All disagreements about what promotes the good life—human flourishing and the common good—depend on one’s answer to the question “What is it to be human?” The last two weeks I’ve argued we are a unity of soul and body. This week I’ll consider the second answer: “To be human is to be a purely physical thing—a human body.” Here I’ll discuss four reasons people give in favor of this view, and over the next two weeks I’ll discuss two more reasons. I’ll also explain why I think these reasons fail–why Physicalism is not the right answer to the question.
Reason #1: An A Priori Commitment to Physicalism
If everything that exists must be physical, then it follows that human persons, as one type of thing that exists, must be (only) physical.

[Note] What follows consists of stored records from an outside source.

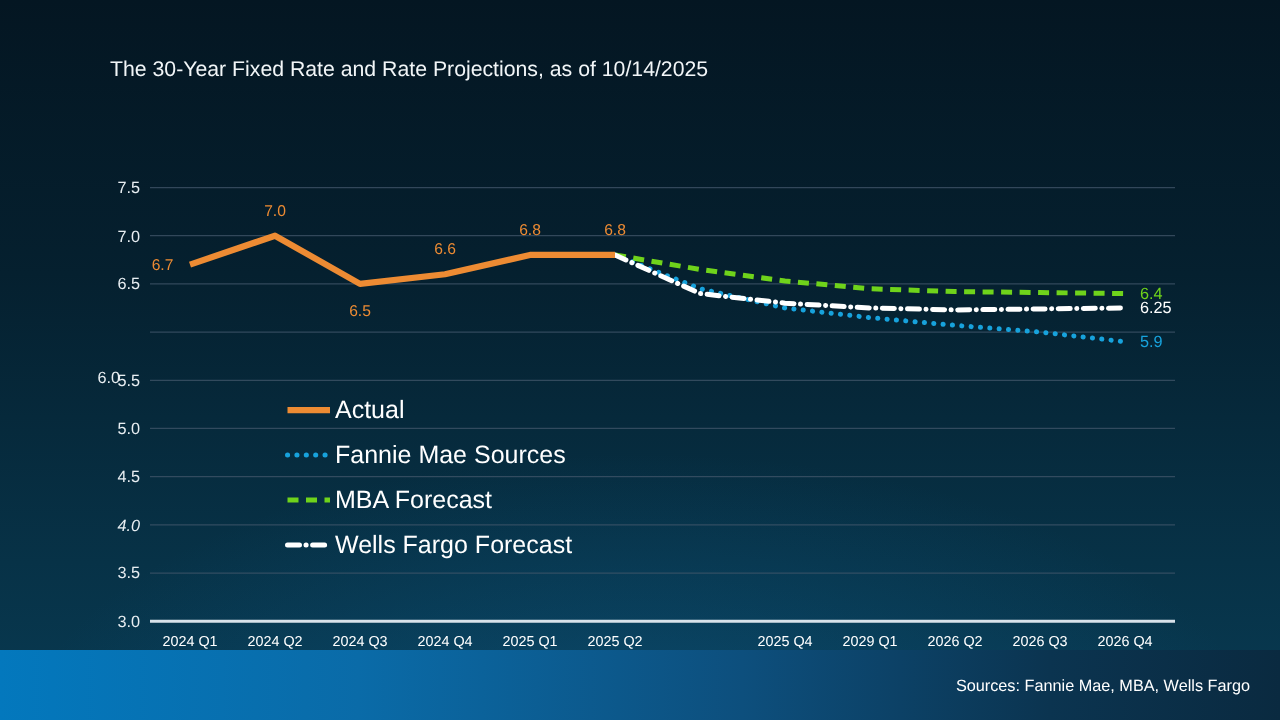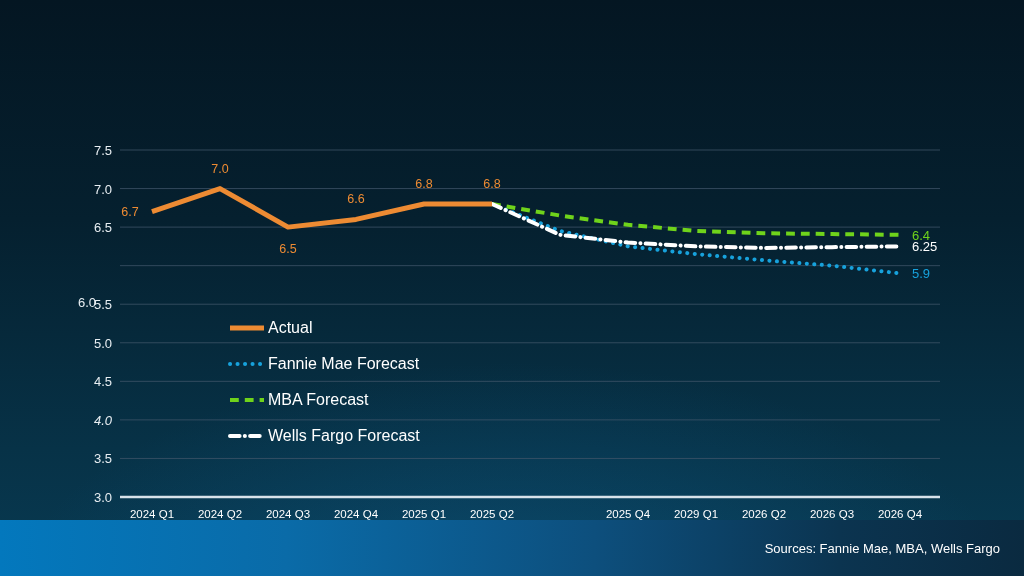"The 30-Year Fixed Rate and" p.subtitle { html: none -> <p>The 30-Year Fixed Rate and Rate Projections, as of 10/14/2025</p> }
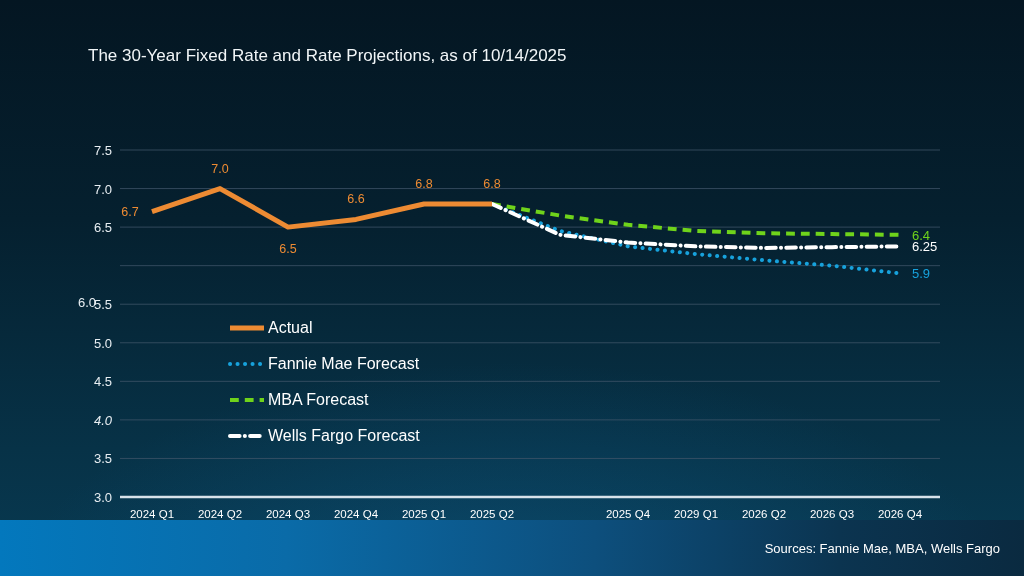"Actual" .legend-label { font-size: 16px -> 20px }
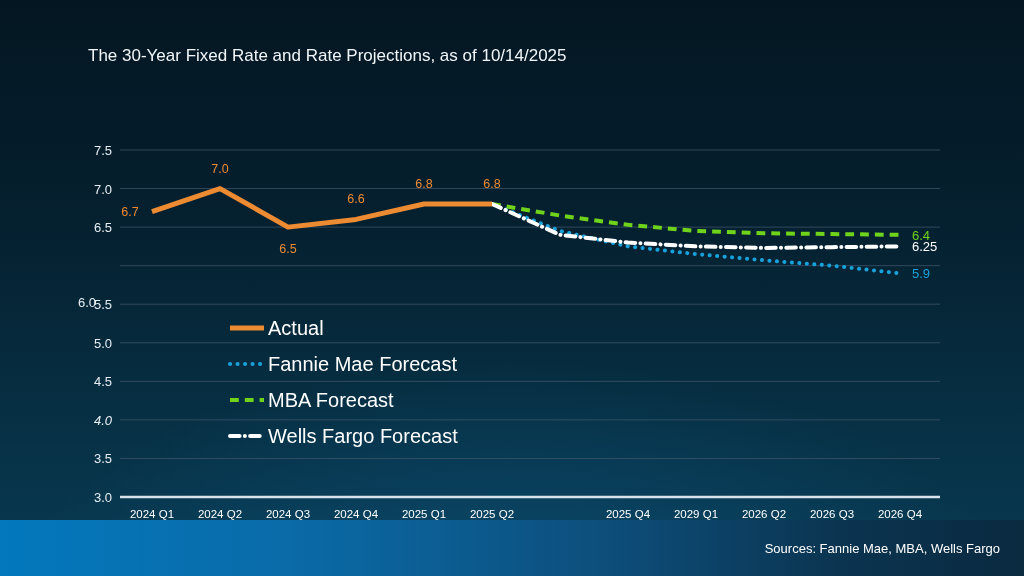"Fannie Mae Forecast" span.legend-label { text: Forecast -> Sources }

This is the a priori assumption adopted during the “Enlightenment.” Before that, going back to the time of Aristotle and Plato, substance dualism was the answer most often given to the question “What are we?”
However, this answer didn’t sit well with Enlightenment thinkers. They were committed to the idea that only the physical world exists. So they didn’t like immaterial things such as natures, essences or souls. They spilled much ink to show how such beliefs were “old-fashioned” and should be abandoned. And many believed them. In fact, their view won the day, so much so that we now name their era the “Enlightenment.” This was the time, so the story goes, that we woke up from our dream and realized, or were “enlightened,” that everything is physical.
I have previously blogged on three reasons Physicalism (or Materialism), as an overall worldview, is false. Instead of reiterating those arguments here, see my blog series “Three Reasons to Believe in Things You Can’t See.”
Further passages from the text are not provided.